JAKARTA, Senin, 4 Mei 2026, 16.00 WIB — Pemerintah menyalurkan bantuan sosial pascabencana untuk penyintas banjir dan longsor di Aceh, Sumatera Utara, dan Sumatera Barat, dengan nilai Rp483 miliar lebih guna menopang kebutuhan dasar dan pemulihan ekonomi warga.
Satgas Percepatan Rehabilitasi dan Rekonstruksi melaporkan bantuan yang disalurkan meliputi jaminan hidup, bantuan isi hunian, serta stimulan sosial dan ekonomi bagi penyintas bencana di tiga provinsi Sumatra.
Hingga 6 April 2026, penyaluran bantuan menjangkau 60.373 jiwa dari total alokasi 66.008 jiwa. Aceh menjadi penerima terbesar dengan 47.483 jiwa dan dana Rp366,298 miliar. Sumut menjangkau 11.091 jiwa dengan Rp101,3713 miliar, sementara Sumbar menjangkau 1.799 jiwa dengan Rp16,290550 miliar.

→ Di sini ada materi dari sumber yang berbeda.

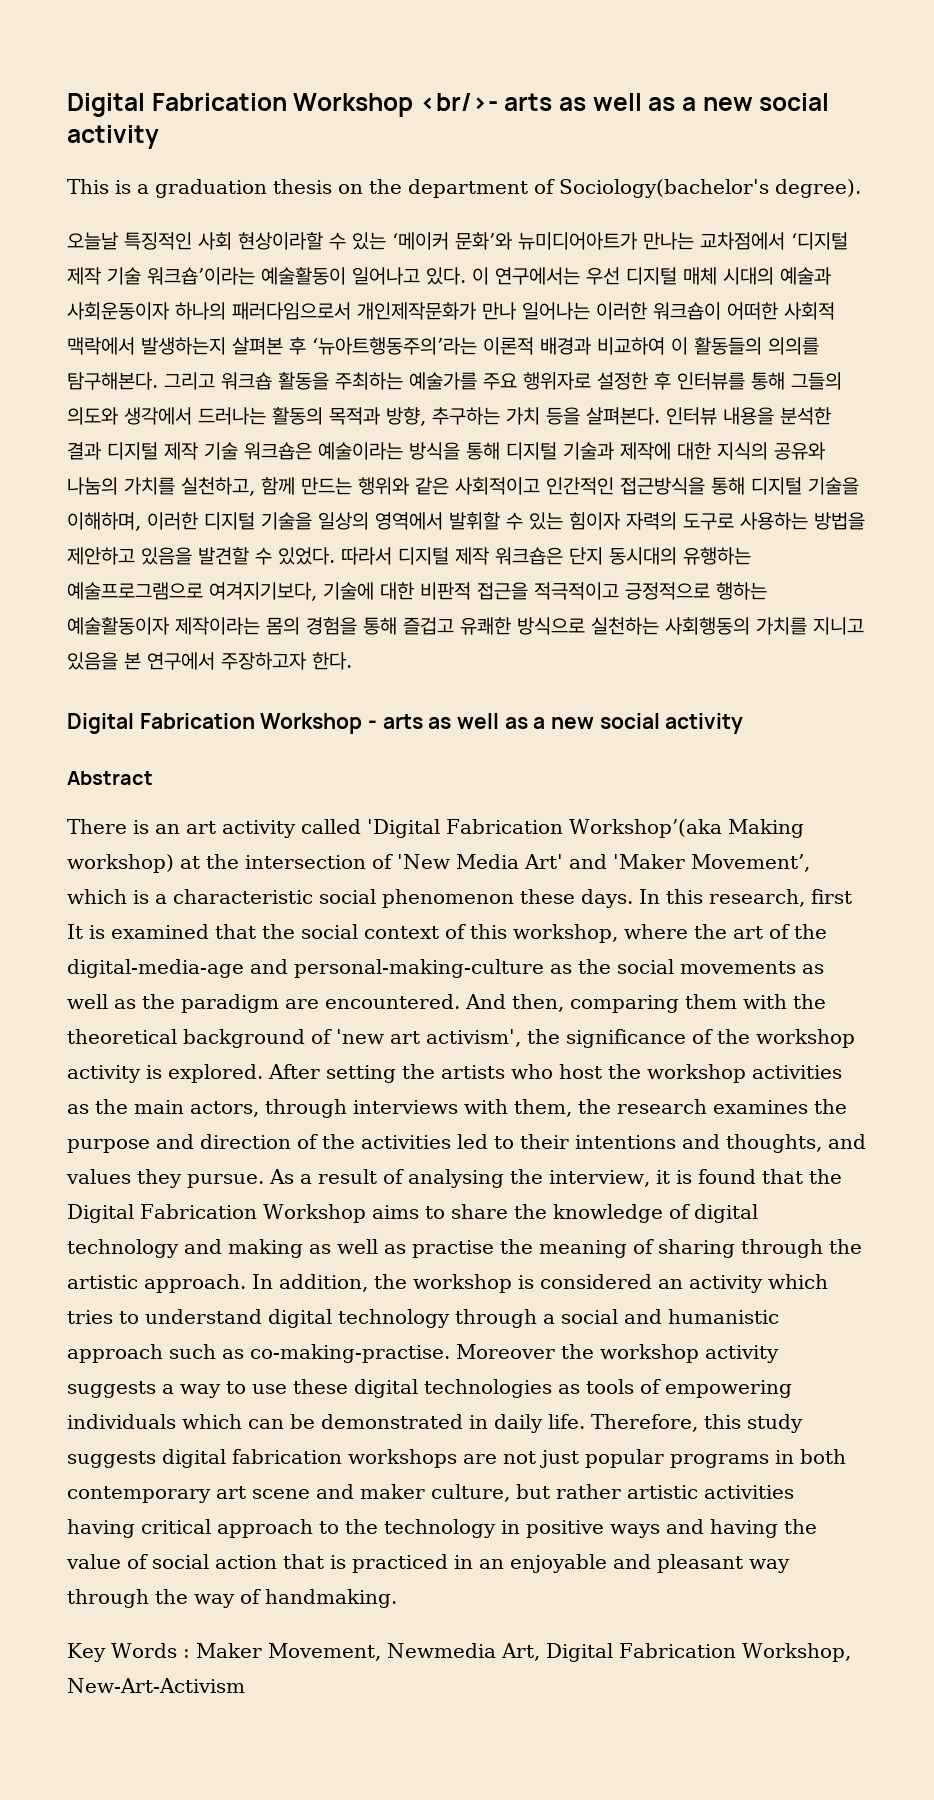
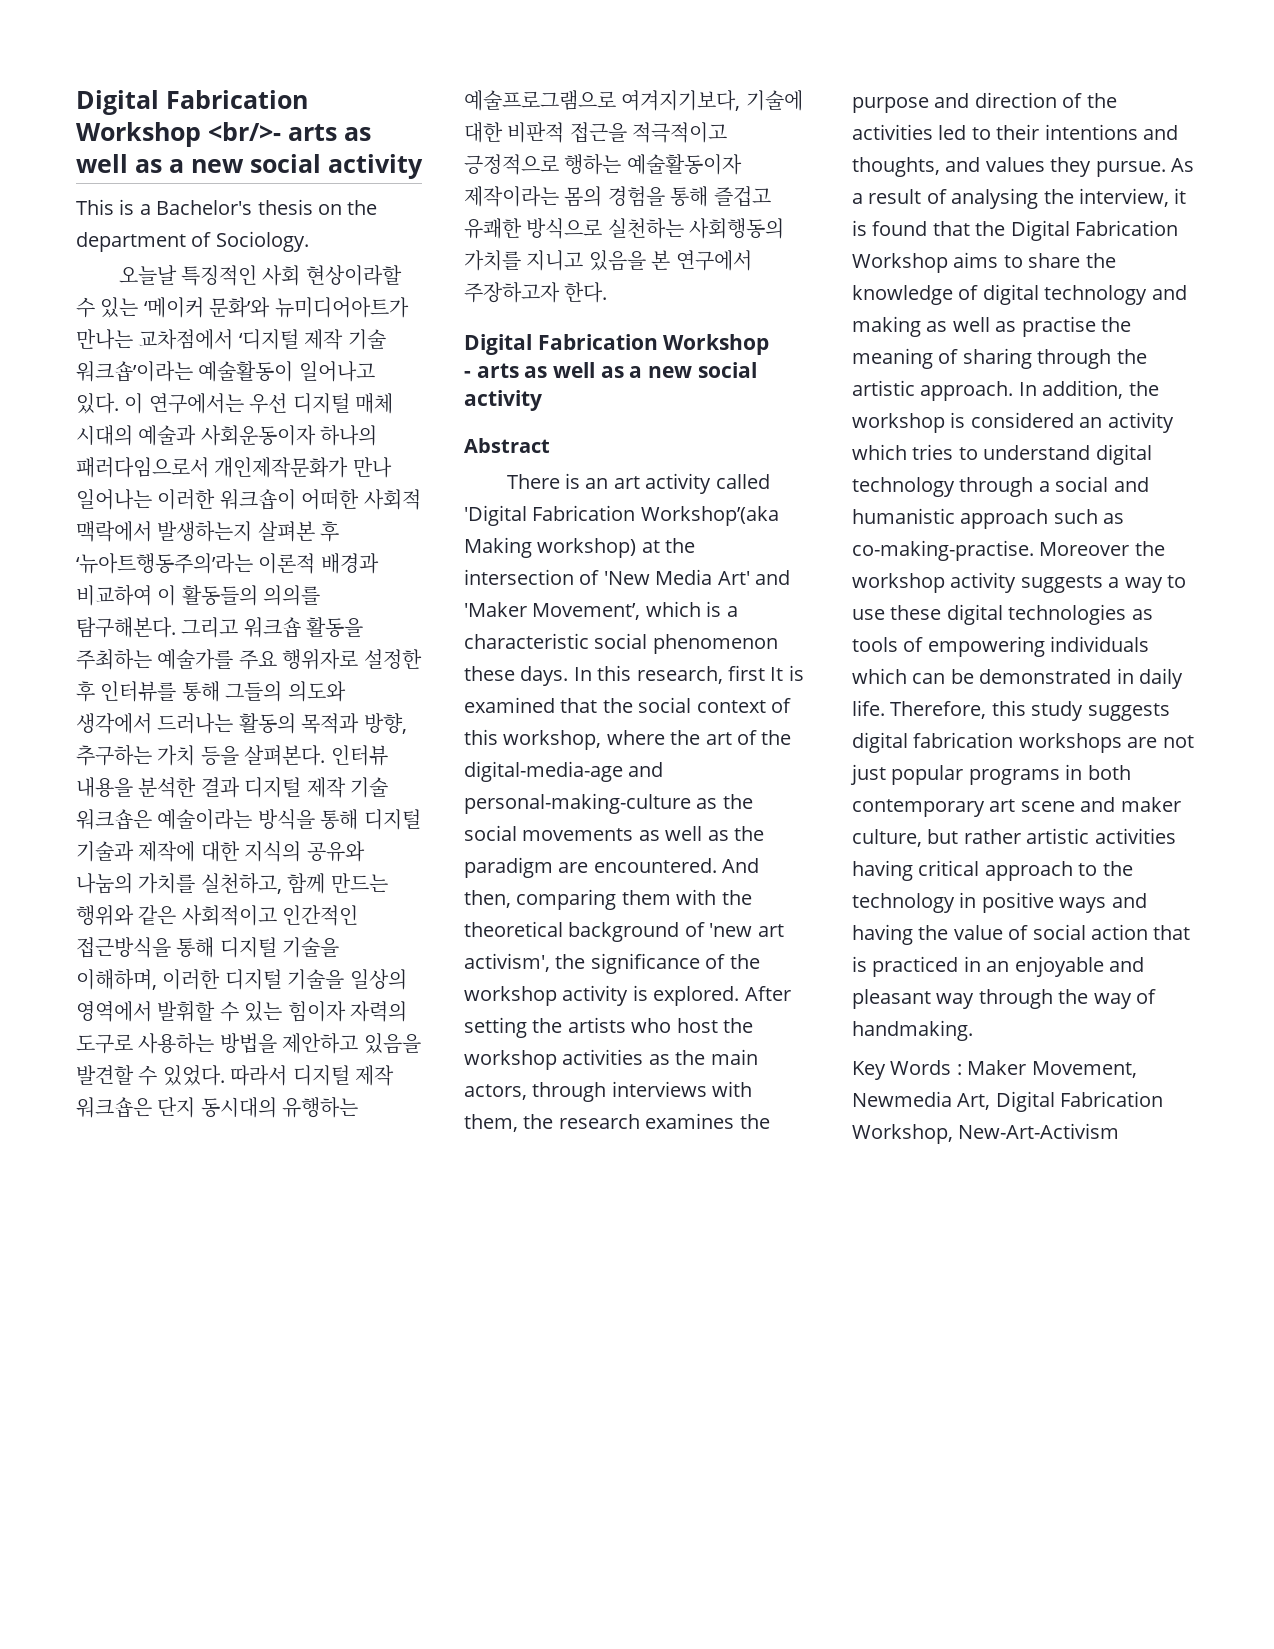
[155,179,267,198] graduation -> [156,200,253,215] Bachelor's
[559,179,861,198] Sociology(bachelor's degree). -> [215,231,309,252] Sociology.
(363, 723) none -> (770, 344) //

Dalam siaran pers Satgas PRR yang dikutip ANTARA, disebutkan, “Penyaluran bantuan jadup, isi hunian dan stimulan ekonomi telah menjangkau 60.373 jiwa dari total alokasi 66.008 jiwa yang direncanakan.”
Bagi warga terdampak, bantuan jaminan hidup senilai Rp15.000 per jiwa per hari selama tiga bulan berfungsi menjaga konsumsi dasar. Bantuan isi hunian senilai Rp3 juta per kepala keluarga, sedangkan stimulan sosial ekonomi diberikan Rp5 juta per keluarga.
Dana Tunggu Hunian juga disalurkan Rp600.000 per bulan selama tiga bulan atau total Rp1,8 juta per keluarga. Penyaluran DTH disebut telah mencapai 100% untuk 14.775 penerima di Aceh, Sumut, dan Sumbar.
Pemerintah daerah di Sumatra perlu memperbarui data penerima secara berkala agar tidak ada penyintas terlewat. Warga yang belum menerima bantuan perlu menyimpan dokumen kependudukan, bukti kerusakan, dan mengikuti pendataan resmi desa atau kelurahan.